■ Given records
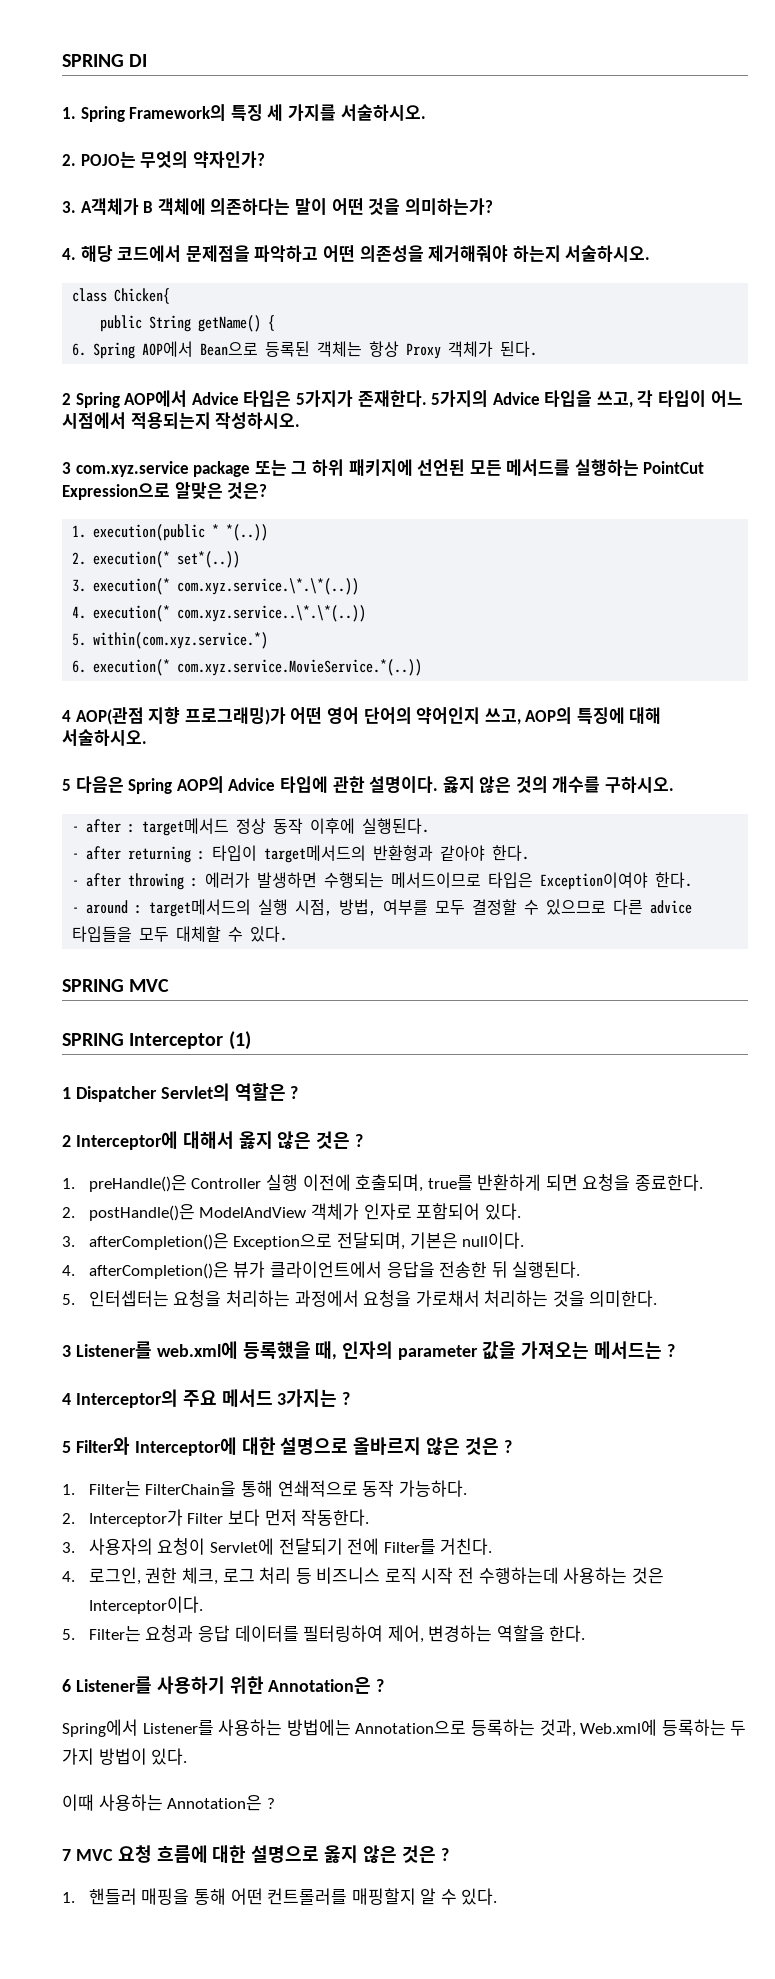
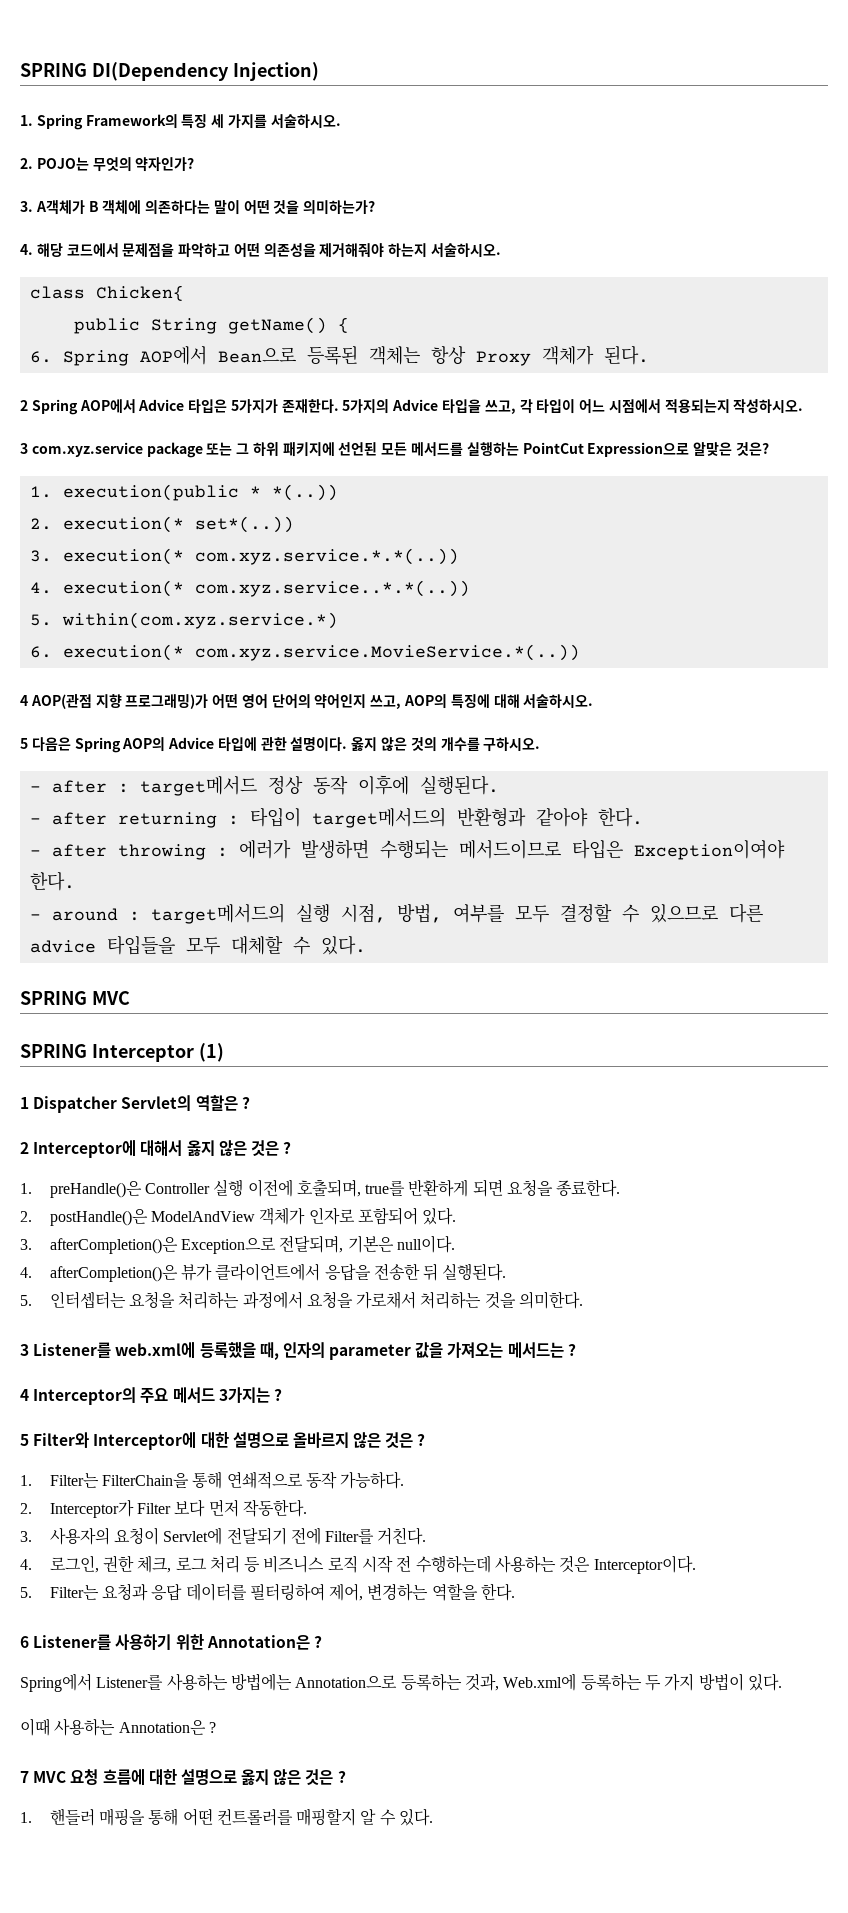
- SPRING DI
+ SPRING DI(Dependency Injection)
- 3. execution(* com.xyz.service.\*.\*(..))
+ 3. execution(* com.xyz.service.*.*(..))
- 4. execution(* com.xyz.service..\*.\*(..))
+ 4. execution(* com.xyz.service..*.*(..))

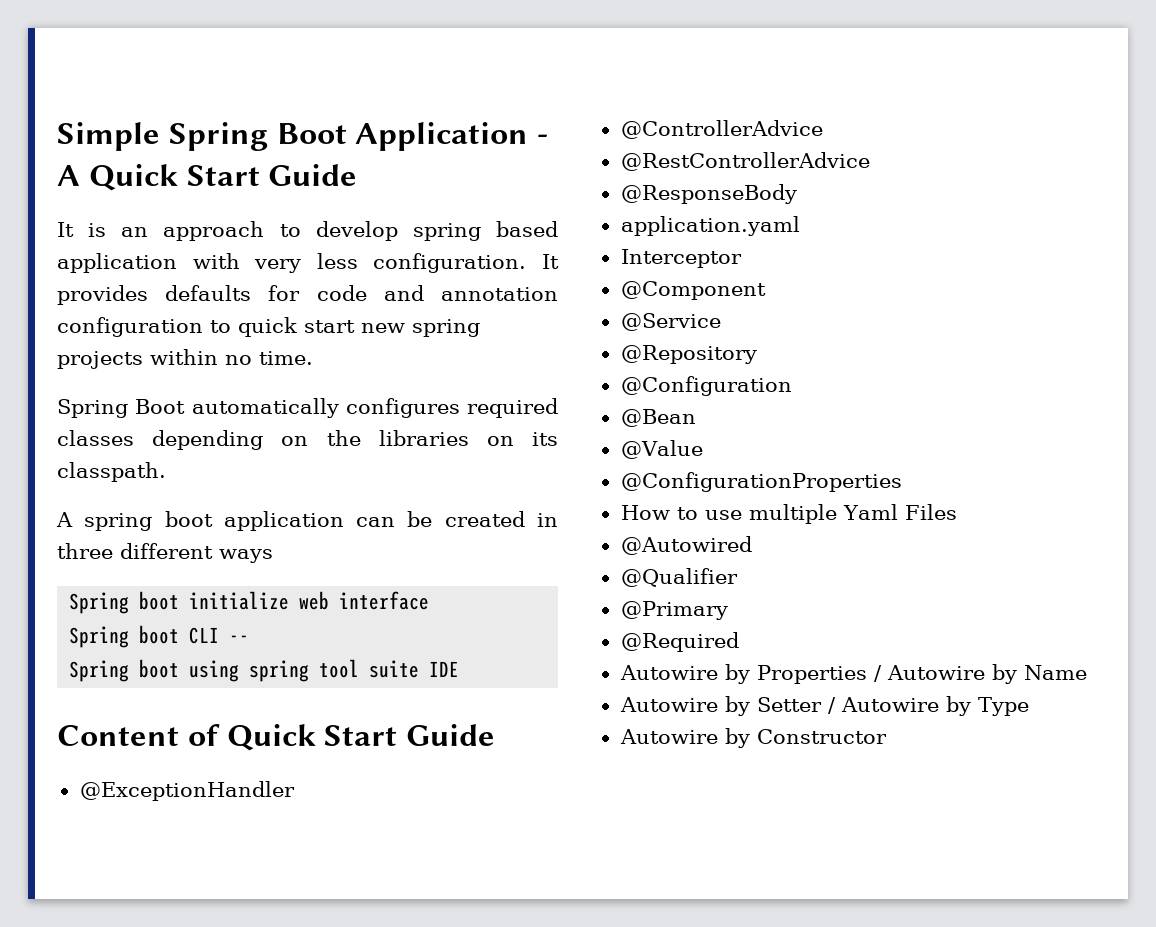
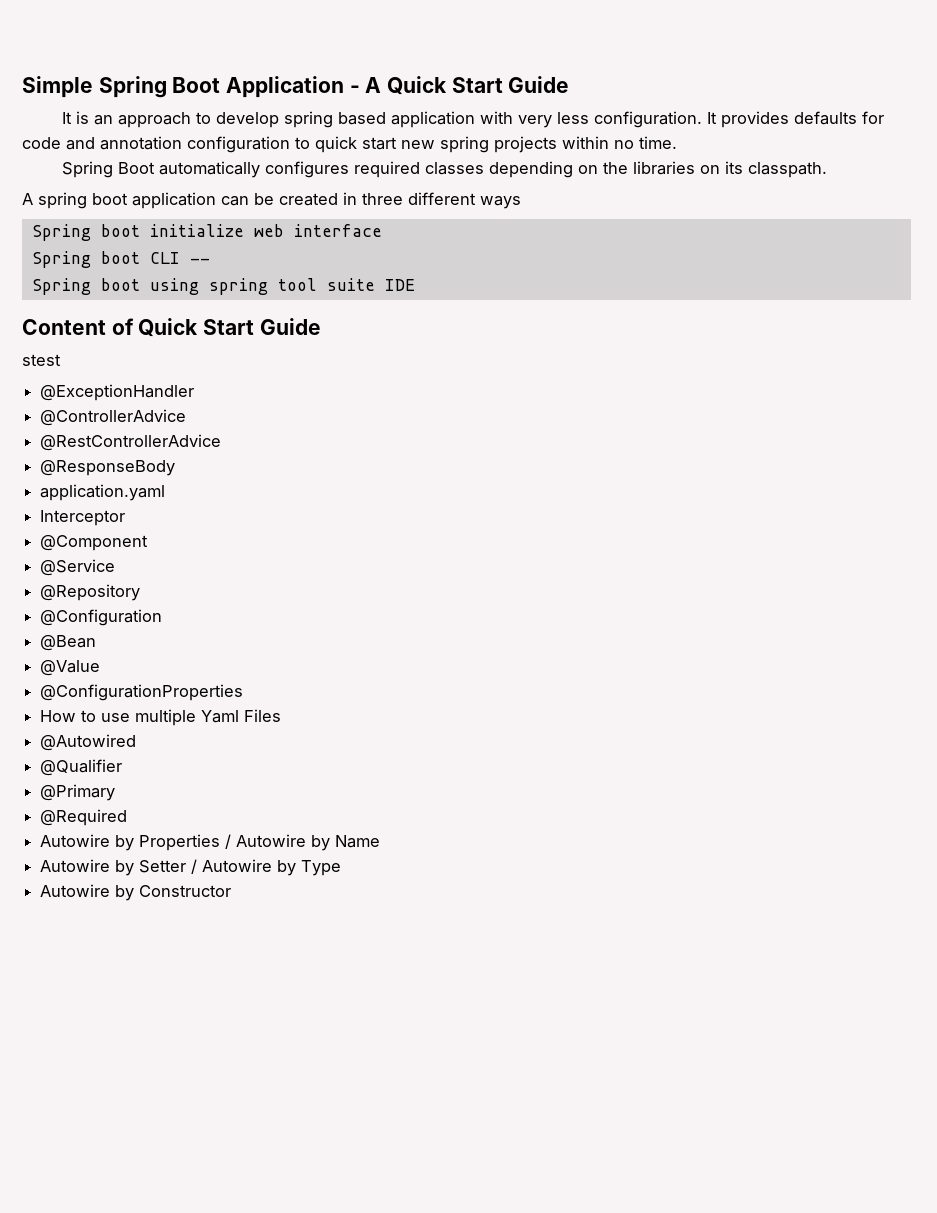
+ stest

■ Required action
With the pictures removed, return all the entries exactly.

■ Expected answer
- SPRING DI
+ SPRING DI(Dependency Injection)
- 3. execution(* com.xyz.service.\*.\*(..))
+ 3. execution(* com.xyz.service.*.*(..))
- 4. execution(* com.xyz.service..\*.\*(..))
+ 4. execution(* com.xyz.service..*.*(..))

+ stest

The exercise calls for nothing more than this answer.